Channelpedia

PubMed 19208634


Referenced in Channelpedia wiki pages of: none

Automatically associated channels: SK3



Title: Leptin-dependent phosphorylation of PTEN mediates actin restructuring and activation of ATP-sensitive K+ channels.

Authors: Ke Ning, Lisa C Miller, Hilary A Laidlaw, Kenneth R Watterson, Jennifer Gallagher, Calum Sutherland, Michael L J Ashford

Journal, date & volume: J. Biol. Chem., 2009 Apr 3 , 284, 9331-40

PubMed link: http://www.ncbi.nlm.nih.gov/pubmed/19208634


Abstract
Leptin activates multiple signaling pathways in cells, including the phosphatidylinositol 3-kinase pathway, indicating a degree of cross-talk with insulin signaling. The exact mechanisms by which leptin alters this signaling pathway and how it relates to functional outputs are unclear at present. A previous study has established that leptin inhibits the activity of the phosphatase PTEN (phosphatase and tensin homolog deleted on chromosome 10), an important tumor suppressor and modifier of phosphoinositide signaling.

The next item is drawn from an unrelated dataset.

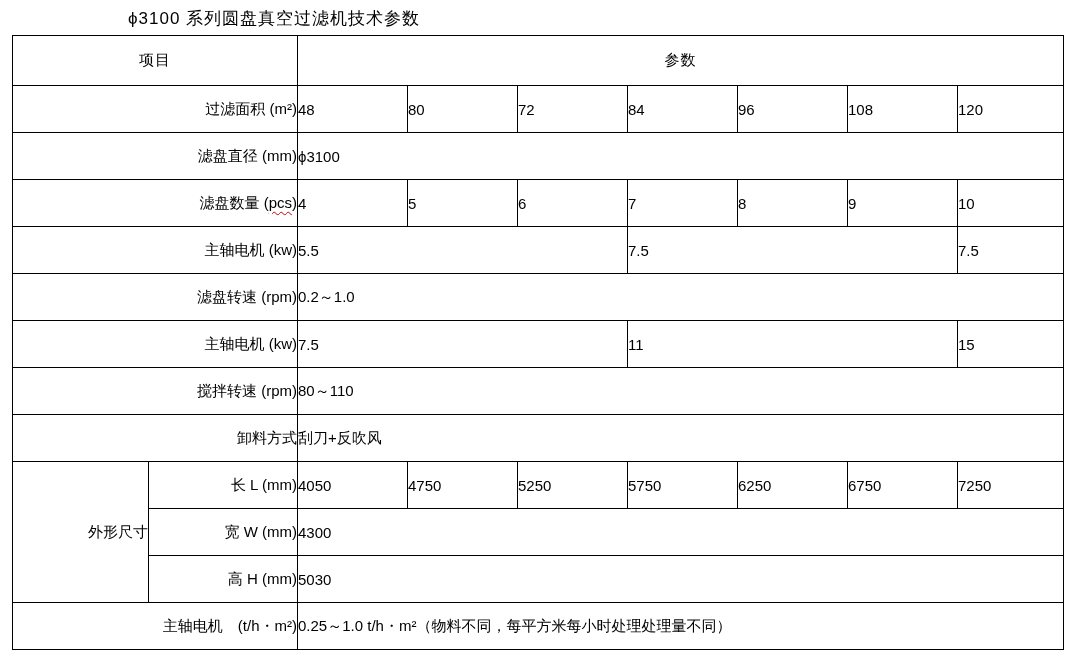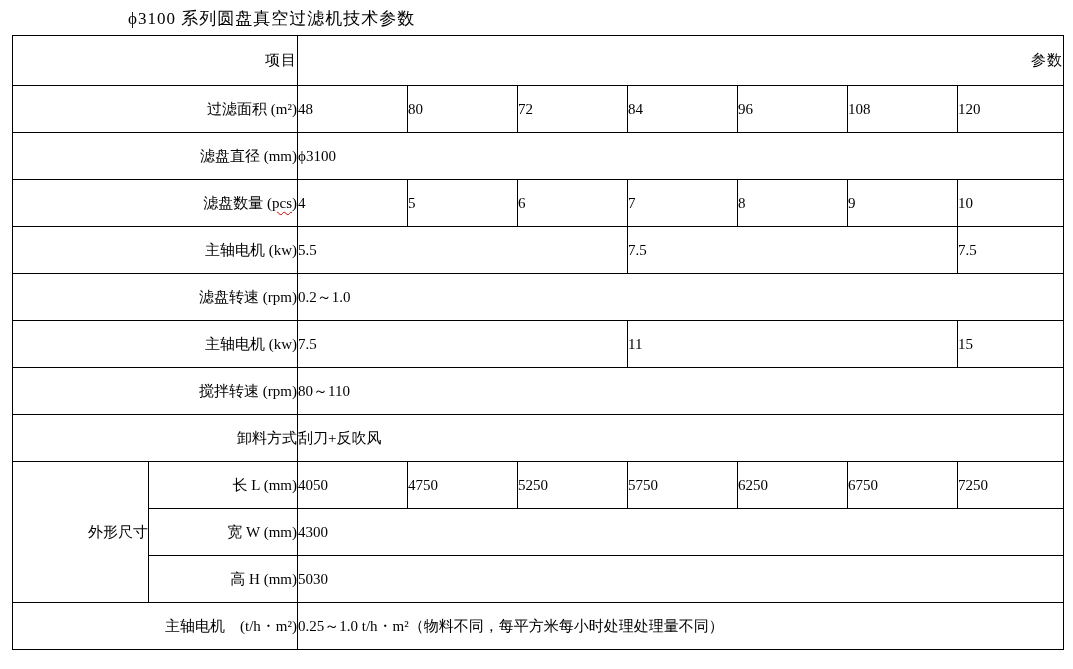"ϕ3100 系列圆盘真空过滤机技术参数" .page { font-family: Liberation Serif, serif -> Liberation Sans, sans-serif }
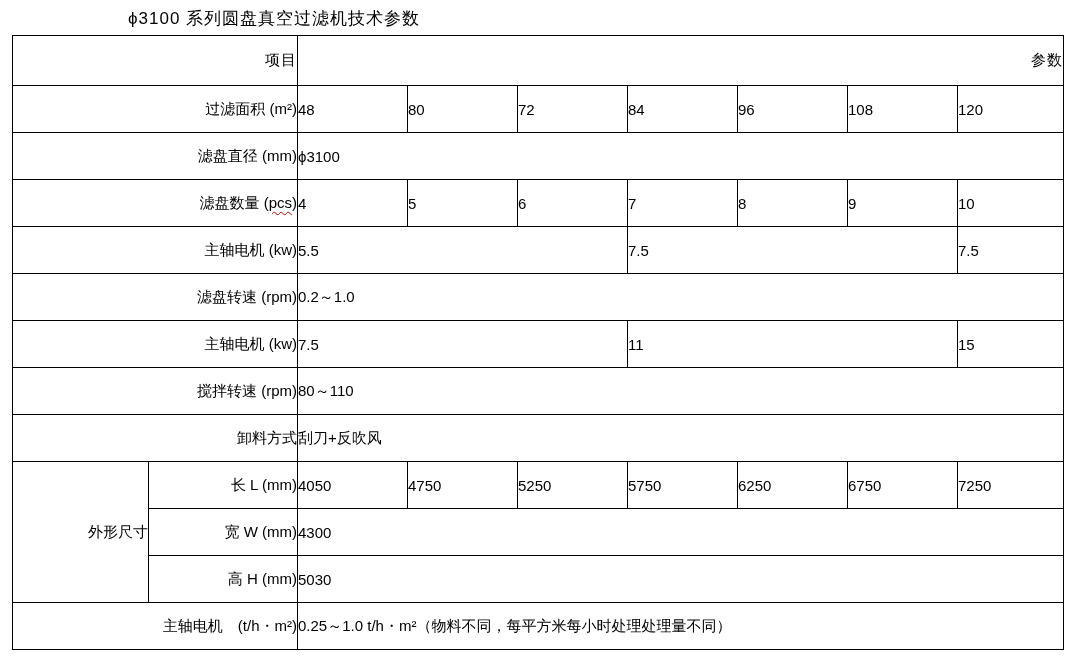"项目" .spec-table td.header-cell { text-align: right -> center }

In this study we demonstrate that leptin phosphorylates multiple sites on the C-terminal tail of PTEN in hypothalamic and pancreatic beta-cells, an action not replicated by insulin. Inhibitors of the protein kinases CK2 and glycogen synthase kinase 3 (GSK3) block leptin-mediated PTEN phosphorylation. PTEN phosphorylation mutants reveal the critical role these sites play in transmission of the leptin signal to F-actin depolymerization. CK2 and GSK3 inhibitors also prevent leptin-mediated F-actin depolymerization and consequent ATP-sensitive K(+) channel opening. GSK3 kinase activity is inhibited by insulin but not leptin in hypothalamic cells. Both hormones increase N-terminal GSK3 serine phosphorylation, but in hypothalamic cells this action of leptin is transient. Leptin, not insulin, increases GSK3 tyrosine phosphorylation in both cell types. These results demonstrate a significant role for PTEN in leptin signal transmission and identify GSK3 as a potential important signaling node contributing to divergent outputs for these hormones.